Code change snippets
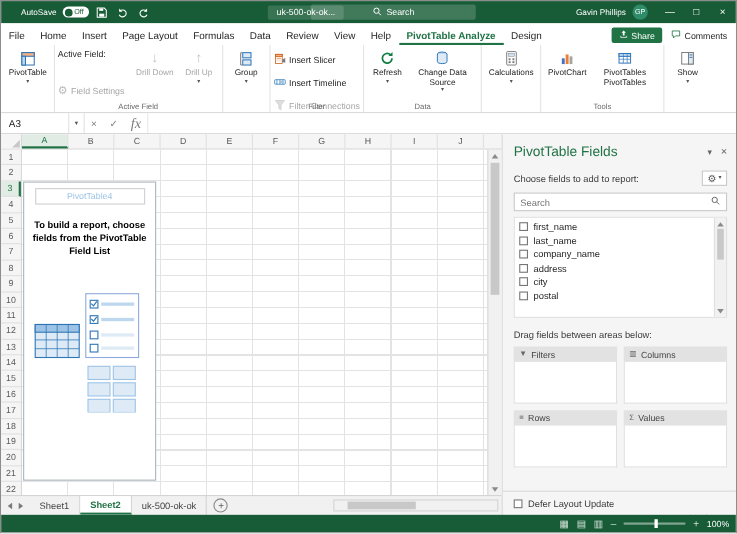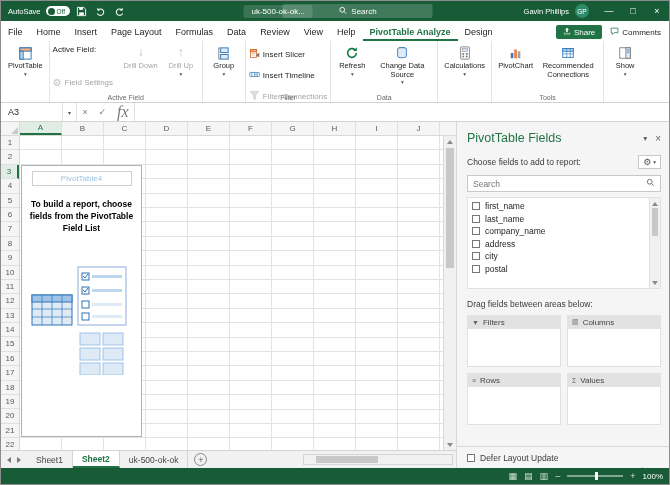--- a/index.html
+++ b/index.html
@@ -2,21 +2,21 @@
 <html><head>
 <meta charset="utf-8">
 <style>
   * { box-sizing: border-box; margin: 0; padding: 0; }
   html,body { background:#fff; }
   body { font-family:"Liberation Sans", sans-serif; }
   .app { width:670px; height:485px; display:flex; flex-direction:column; border:1px solid #8c8c8c; overflow:hidden; background:#fff; font-size:9px; color:#252525; }
 
   
   .titlebar { height:20px; background:#185C37; display:flex; align-items:center; color:#fff; position:relative; flex:0 0 auto; }
-  .tb-left { display:flex; align-items:center; gap:5px; padding-left:7px; }
+  .tb-left { display:flex; align-items:center; gap:5px; padding-left:18px; }
   .autosave-lbl { font-size:7.5px; }
   .toggle { width:24px; height:10px; background:#fff; border-radius:5px; display:flex; align-items:center; gap:2px; padding:0 2px; }
   .toggle .dot { width:7px; height:7px; border-radius:50%; background:#185C37; }
   .toggle .st { font-size:6.5px; color:#185C37; }
   .tb-ico { width:14px; height:14px; display:flex; align-items:center; justify-content:center; }
   .doc-pill { position:absolute; left:50%; transform:translateX(-132%); background:rgba(255,255,255,.14); border-radius:2px; padding:2px 8px; font-size:8px; white-space:nowrap; }
   .search-pill { position:absolute; left:50%; transform:translateX(-35%); width:150px; height:14px; background:rgba(255,255,255,.18); border-radius:2px; display:flex; align-items:center; justify-content:center; gap:4px; font-size:8px; }
   .tb-right { margin-left:auto; display:flex; align-items:center; height:100%; }
   .user-name { font-size:7.5px; margin-right:6px; }
   .avatar { width:14px; height:14px; border-radius:50%; background:#2E8C6A; color:#fff; font-size:6.5px; display:flex; align-items:center; justify-content:center; margin-right:8px; }
@@ -46,21 +46,21 @@
   .afleft { display:flex; flex-direction:column; justify-content:space-between; height:46px; padding-top:2px; width:66px; }
   .aflabel { font-size:8px; }
   .gico { font-size:10px; color:#7a7a7a; }
   .arrowico { font-size:12px; color:#7a7a7a; font-weight:bold; }
 
   
   .fbar { height:19px; background:#fff; border-bottom:1px solid #d4d4d4; display:flex; align-items:stretch; flex:0 0 auto; }
   .namebox { width:62px; border-right:1px solid #e1e1e1; display:flex; align-items:center; padding-left:7px; font-size:9px; }
   .namebox-chev { width:14px; border-right:1px solid #e1e1e1; display:flex; align-items:center; justify-content:center; color:#555; font-size:6px; }
   .fx-btns { width:58px; display:flex; align-items:center; justify-content:space-around; border-right:1px solid #e1e1e1; color:#7a7a7a; }
-  .fx-lbl { font-style:italic; font-family:"Liberation Serif", serif; font-size:16px; }
+  .fx-lbl { font-style:italic; font-family:"Liberation Serif", serif; font-size:13px; }
   .finput { flex:1; border:none; outline:none; font-size:9px; padding:0 4px; font-family:"Liberation Sans", sans-serif; }
 
   
   .main { flex:1; display:flex; overflow:hidden; }
   .left { width:455px; display:flex; flex-direction:column; flex:0 0 auto; }
 
   .colhdr { height:14px; display:flex; background:#f5f5f5; border-bottom:1px solid #d8d8d8; flex:0 0 auto; }
   .corner { width:19px; border-right:1px solid #d8d8d8; position:relative; background:#f5f5f5; }
   .corner:after { content:""; position:absolute; right:1px; bottom:1px; border-left:7px solid transparent; border-bottom:7px solid #c8c8c8; }
   .colh { width:42px; text-align:center; font-size:8px; color:#5a5a5a; line-height:13px; border-right:1px solid #e0e0e0; }
@@ -356,21 +356,21 @@
       <div class="bigbtn">
         <span class="ic">
           <svg width="14" height="14" viewBox="0 0 16 16">
               <rect x="2" y="3" width="12" height="10" fill="#fff" stroke="#2E75B6"></rect>
               <rect x="2" y="3" width="12" height="3" fill="#BDD7EE" stroke="#2E75B6"></rect>
               <line x1="6.5" y1="3" x2="6.5" y2="13" stroke="#2E75B6" stroke-width="0.7"></line>
               <line x1="10.5" y1="3" x2="10.5" y2="13" stroke="#2E75B6" stroke-width="0.7"></line>
               <line x1="2" y1="9" x2="14" y2="9" stroke="#2E75B6" stroke-width="0.7"></line>
             </svg>
         </span>
-        <span class="lbl">Recommended Connections</span>
+        <span class="lbl">PivotTables PivotTables</span>
       </div>
       <div class="grouplabel">Tools</div>
     </div>
 
     <div class="rgroup" style="border-right:none;">
       <div class="bigbtn">
         <span class="ic">
           <svg width="14" height="14" viewBox="0 0 16 16">
               <rect x="2" y="2" width="12" height="12" fill="#fff" stroke="#7a7a7a"></rect>
               <rect x="9" y="2" width="5" height="12" fill="#DEEBF7" stroke="#7a7a7a"></rect>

EXERCISE DESCRIPTION:
Go line by line through the records and copy those that contain the word "namebox".

WRITTEN REPLY:
   .namebox { width:62px; border-right:1px solid #e1e1e1; display:flex; align-items:center; padding-left:7px; font-size:9px; }
   .namebox-chev { width:14px; border-right:1px solid #e1e1e1; display:flex; align-items:center; justify-content:center; color:#555; font-size:6px; }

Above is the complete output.